Butterfly

Jumat, 20 Juli 2012

Shodo, Sebuah Keindahan Seni Kaligrafi Jepang


Seni tulisan indah dengan menggunakan kuas dan tinta hitam atau yang kita kenal dengan istilah kaligrafi sudah ada sejak dahulu kala. Diperkirakan kaligrafi pertama kali dikembangkan di China pada Abad ke 7 dan disebarkan pertama kali ke Jepang melalui penyebaran agama Budha pada saat itu.

Di Jepang seni kaligrafi di sebut Shodo, yang berasal dari huruf kanji kaku (menulis) dan michi (cara). Meskipun shodo termasuk kebudayaan yang cukup kuno, namun orang Jepang masih mempertahankan kebudayaan itu. Hal ini terbukti hingga saat ini masih banyak orang yang tertarik untuk mempelajarinya, bahkan di sekolah-sekolahnya para murid diajarkan shodo.

Shodo sangat memperhatikan keseimbangan bentuk tulisan, tarikan garis, tebal tipisnya garis hingga irama tulisan. Keindahan kaligrafi ini tentunya tidak lepas dari peralatan yang digunakan.

Dalam membuat shodo ada 6 jenis peralatan utama yang biasa digunakan. Yang pertama adalah shitajiki, berupa tatakan / alas untuk menulis. Alas ini biasanya berbahan semacam kain flannel yang permukaannya lembut dan berwarna hitam.

Kedua adalah bunchin atau pemberat kertas berbentuk balok yang terbuat dari besi. Peralatan yang lainnya yaitu kertas untuk menulis. Kertas yang digunakan bukan sembarang kertas, melainkan kertas yang tipis dan ringan, namun tahan lama dan mampu menyerap tinta dengan baik.

Kertas khusus ini dikenal dengan hanshi, berupa kertas dengan dua permukaan yang berbeda, dimana sebelah permukaannya kasar, sedangkan permukaan yang sebaliknya halus. Bagian yang halus inilah yang dipakai untuk menulis kaligrafi.

Ukuran hanshi pada umumnya berkisar antara 24 x 32,5 hingga 25 x 35 cm. selanjutnya fude, sejenis kuas untuk menggambar kaligrafi. Fude memiliki berbagai macam bentuk, mulai dari yang kecil hingga yang besar.

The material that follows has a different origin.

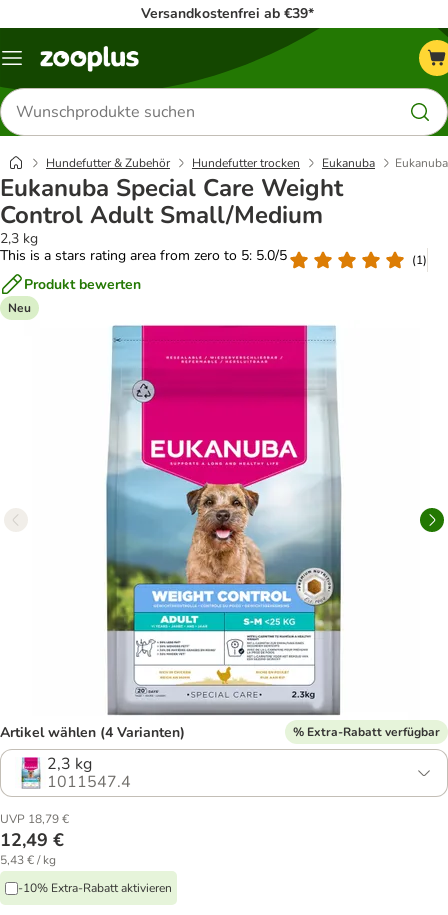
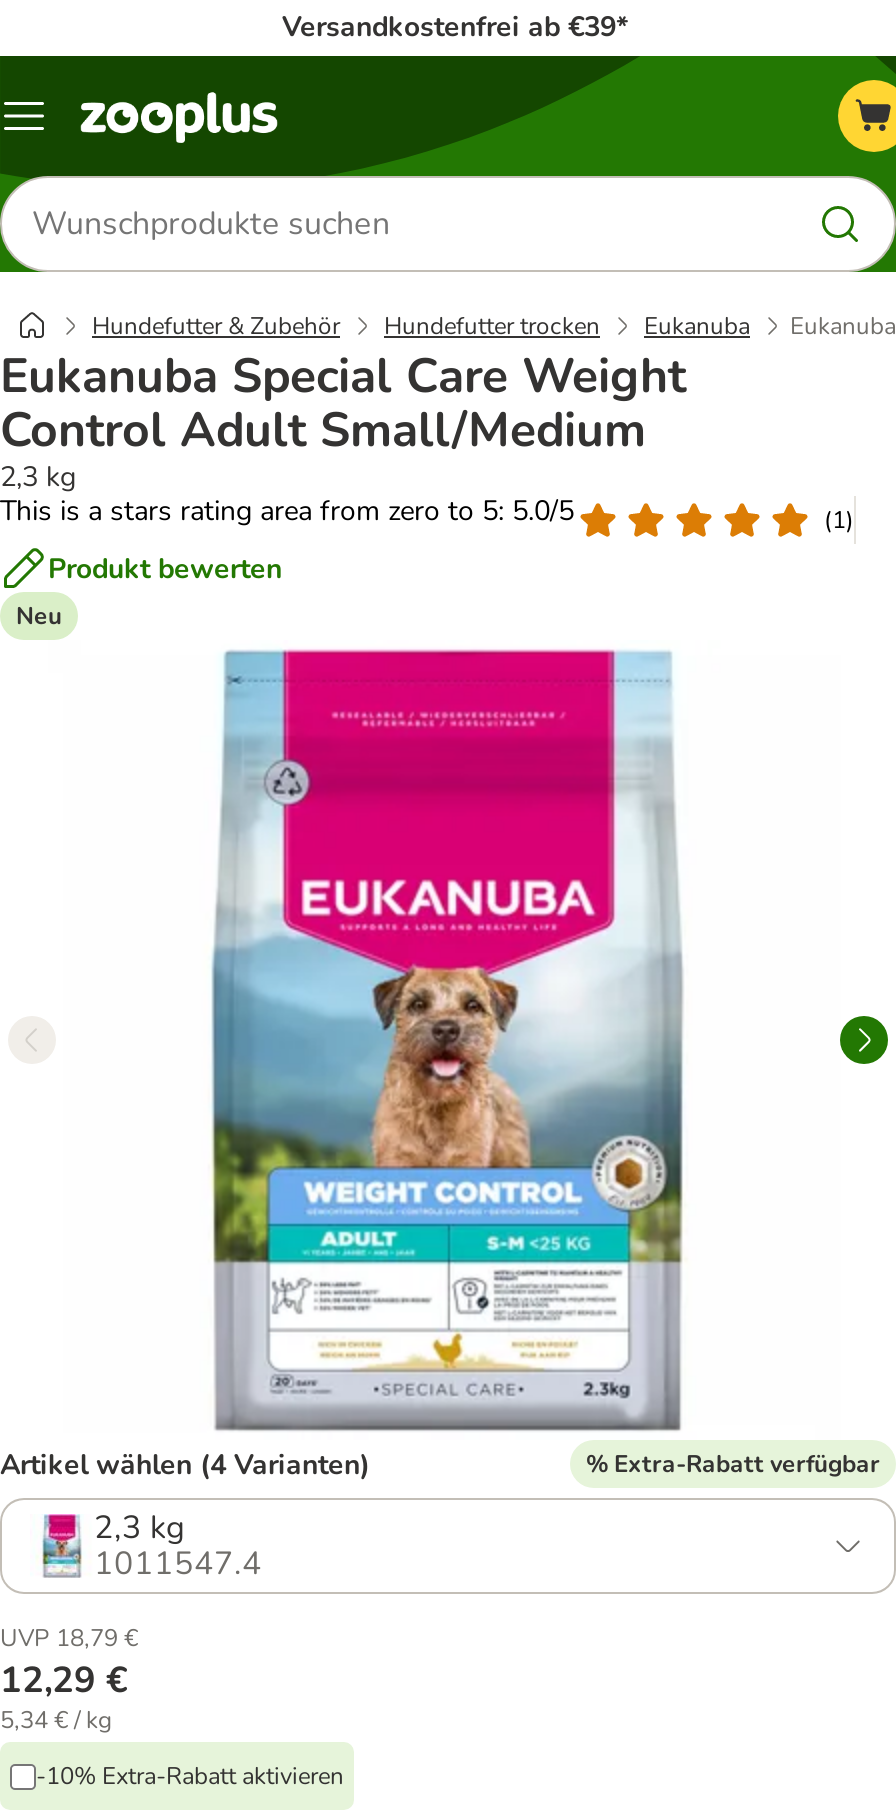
[0,828,64,852] 12,49 € -> [0,1656,128,1704] 12,29 €
[0,852,56,868] 5,43 € / kg -> [0,1704,112,1736] 5,34 € / kg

Fude ukuran besar biasanya digunakan uintuk mmbuat tulisan, sedangkan yang kecil digunakan untuk membubuhkan tanda tangan si pembuat kialigrafi. Batang fude terbuat dari bambu atau kayu pohon, sedangkan bulunya terbuat dari bulu hewan, seperti domba, musang, rakun, rusa, bahkan ekor kuda.

Bulu itu kemudian diikat dan ditempelkan pada fude. Rapih tidaknya ikatan bulu fude sangat mempengaruhi tekstur tulisan. Tidak hanya fude saja, tetapi tinta yang dipakai juga mempengaruhi hasil tulisan.

Tinta yang dipakai biasanya berupa tinta botolan. Namun, agar hasil tulisan maksimal, biasanya digunakan sumi, berupa tinta yang dipadatkan. Cara mencairkan sumi yaitu dengan menambahkan air lalu menggosok-gisokkan sumi dalam wadah besi yang disebut suzuri.

Sebelum membuat sodho, keenam perlengkapan itu ditata sesuai aturan. Hanshi diletakkan di atas shitajiki, kemudian dibagian atasnya diberi pemberat bunchin agar tidak bergeser ataupun tertiup angin. Sedangkan suzuri yang sudah berisi tinta sumi diletakkan di sebelah kanan bersama dengan fude.

Kadang-kadang fude juga diletakkan di atas fudeoki yang mirip kotak kecil untuk menyimpan sumpit. Sedangkan cara memakai fude yaitu dengan menggenggam bagian tengah fude.

Pada saat mencoretkan fude pada hanshi, fude diarahkan tegak lurus, pergelangan tangan dan siku tidak boleh menyentuh meja. Kerumitan yang muncul dalam proses pembuatan pada akhirnya akan menghadirkan sebuah karya seni yang tidak ternilai oleh apapun.